Almanarre to spot, który jest powszechnie znany i w sieci można znaleźć o nim wiele informacji. Warunki tam wahają się pomiędzy małą falką, czopem i flatem na pobliskich kałużach. W sezonie potrafi tam być tłoczno, ale we wrześniu, tak jak my się tam pojawiliśmy, ciężko było zobaczyć kogokolwiek. Oprócz wielu kempingów, przy drodze dojazdowej na koniec cypla, jest wystarczająco miejsca, żeby spokojnie rozbić się kamperem. Oprócz sfrustrowanych Francuzów trąbiących od samego rana i starających się nas obudzić nie ma z tym większych problemów dopóki utrzymuje się czystość i nie przeszkadza innym obozowiczom. Niestety oprócz ciepłej wody i delikatnej bryzy z rana, z której udało się skorzystać tylko jednemu z nas, spot ten przywitał nas deszczem. Szybko podjęliśmy decyzję o przeniesieniu się dalej na zachód, gdzie pogoda miała być lepsza.

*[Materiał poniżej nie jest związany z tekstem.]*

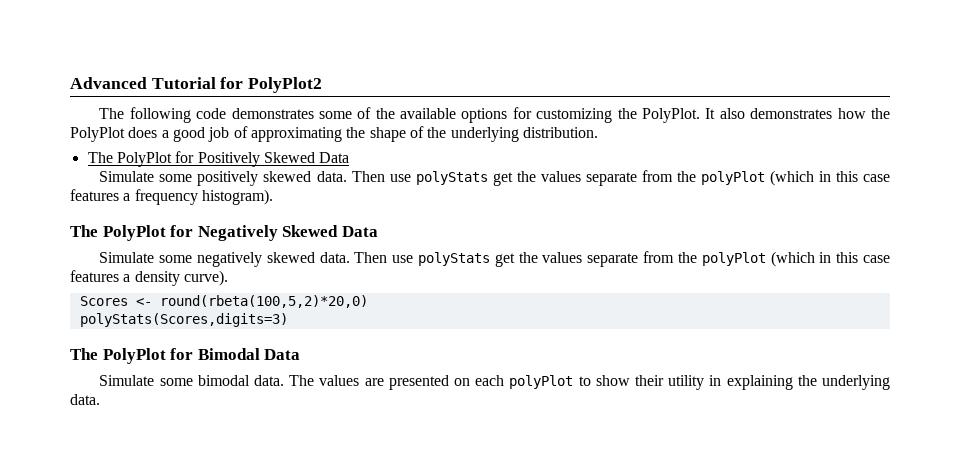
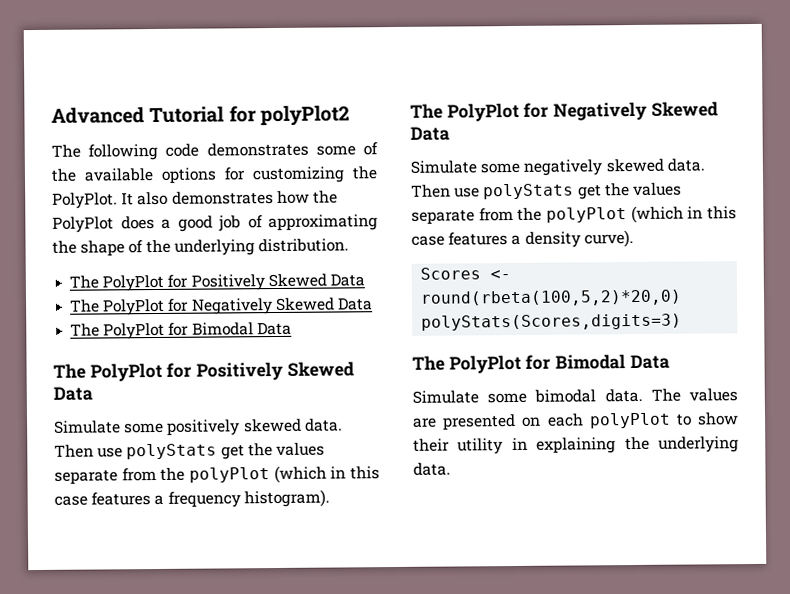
- Advanced Tutorial for PolyPlot2
+ Advanced Tutorial for polyPlot2
  It also demonstrates how the PolyPlot does a good job of approximating the shape of the underlying distribution.
+ The PolyPlot for Positively Skewed Data
+ The PolyPlot for Negatively Skewed Data
+ The PolyPlot for Bimodal Data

Po przejrzeniu naszego przewodnika po spotach z końcówki lat dziewięćdziesiątych, szybko zadecydowaliśmy, że jedziemy do parku narodowego - Beauduc. Po przeprawie promem, lekko zagubiliśmy się w mieście, gdzie na szczęście pomógł nam przypadkowo spotkany rodak. Zrobiliśmy zakupy, w nie do końca dobrze zaopatrzonym sklepie, uzupełniliśmy zapas wody i pojechaliśmy w stronę spotu. To co ujrzeliśmy na miejscu przeszło nasze najśmielsze oczekiwania. Ubita plaża po horyzont, na której mimo obecności wielu kamperów, spokojnie można było znaleźć miejscówkę z widokiem na morze w bezpiecznej odległości od sąsiadów uraczyła nas iście po królewsku. Całej scenerii dopełnił wiatr, który z minutę na minutę rósł na sile i po zaczerpnięciu świeżego powietrza nad samą wodą, zachęcił nas na pierwsze porządne pływanie na wyjeździe. Z wody zeszliśmy dopiero po zachodzie słońca. Używając znalezionych w okolicy palet skonstruowaliśmy sobie kabinę prysznicową.(Ta w kamperze była zapchana delikatniejszymi deskami do wave'u.)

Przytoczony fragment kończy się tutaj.